Dataset records:

##############################

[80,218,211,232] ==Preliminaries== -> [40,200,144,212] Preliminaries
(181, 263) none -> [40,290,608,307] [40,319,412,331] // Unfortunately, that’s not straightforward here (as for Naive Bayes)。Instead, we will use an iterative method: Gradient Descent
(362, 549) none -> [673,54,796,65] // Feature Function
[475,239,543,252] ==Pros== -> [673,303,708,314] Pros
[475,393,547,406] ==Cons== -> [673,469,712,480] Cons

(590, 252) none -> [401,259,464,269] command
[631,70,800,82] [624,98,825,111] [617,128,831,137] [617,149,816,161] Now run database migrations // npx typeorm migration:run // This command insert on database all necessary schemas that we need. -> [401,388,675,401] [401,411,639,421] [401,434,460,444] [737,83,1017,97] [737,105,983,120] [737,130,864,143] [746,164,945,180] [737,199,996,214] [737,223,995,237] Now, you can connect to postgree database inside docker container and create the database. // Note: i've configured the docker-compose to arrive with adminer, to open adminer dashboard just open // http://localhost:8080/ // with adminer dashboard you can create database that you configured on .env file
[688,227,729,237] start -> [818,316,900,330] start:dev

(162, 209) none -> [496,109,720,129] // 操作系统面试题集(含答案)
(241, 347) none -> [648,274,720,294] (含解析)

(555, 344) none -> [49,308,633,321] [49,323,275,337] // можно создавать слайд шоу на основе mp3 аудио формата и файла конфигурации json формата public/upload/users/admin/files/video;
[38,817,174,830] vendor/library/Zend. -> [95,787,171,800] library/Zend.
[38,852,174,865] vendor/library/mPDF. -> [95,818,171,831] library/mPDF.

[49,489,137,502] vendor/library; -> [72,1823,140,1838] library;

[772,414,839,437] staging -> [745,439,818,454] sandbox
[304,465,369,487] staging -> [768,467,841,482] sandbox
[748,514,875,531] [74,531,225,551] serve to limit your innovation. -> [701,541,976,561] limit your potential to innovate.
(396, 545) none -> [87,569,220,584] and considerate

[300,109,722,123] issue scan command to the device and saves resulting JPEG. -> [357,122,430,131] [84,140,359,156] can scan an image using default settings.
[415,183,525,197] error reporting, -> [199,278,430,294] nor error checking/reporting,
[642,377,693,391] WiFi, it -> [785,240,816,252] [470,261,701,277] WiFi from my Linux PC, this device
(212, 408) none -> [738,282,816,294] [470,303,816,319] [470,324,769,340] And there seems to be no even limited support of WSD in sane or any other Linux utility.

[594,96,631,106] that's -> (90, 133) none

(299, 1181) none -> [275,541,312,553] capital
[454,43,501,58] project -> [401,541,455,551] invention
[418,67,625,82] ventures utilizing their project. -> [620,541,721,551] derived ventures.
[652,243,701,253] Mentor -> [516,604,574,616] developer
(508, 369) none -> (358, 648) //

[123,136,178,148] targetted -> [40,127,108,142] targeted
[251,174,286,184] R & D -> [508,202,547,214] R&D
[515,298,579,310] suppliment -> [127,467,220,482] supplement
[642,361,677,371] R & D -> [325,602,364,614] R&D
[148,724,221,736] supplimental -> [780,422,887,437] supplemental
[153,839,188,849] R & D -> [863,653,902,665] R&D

##############################

Required action: The required answer is the run of lines above, starting at the line with "[594,96,631,106] that's -> (90, 133) none" and ending at the line with "[418,67,625,82] ventures utilizing", reproduced exactly with both ends.

Exercise result:
[594,96,631,106] that's -> (90, 133) none

(299, 1181) none -> [275,541,312,553] capital
[454,43,501,58] project -> [401,541,455,551] invention
[418,67,625,82] ventures utilizing their project. -> [620,541,721,551] derived ventures.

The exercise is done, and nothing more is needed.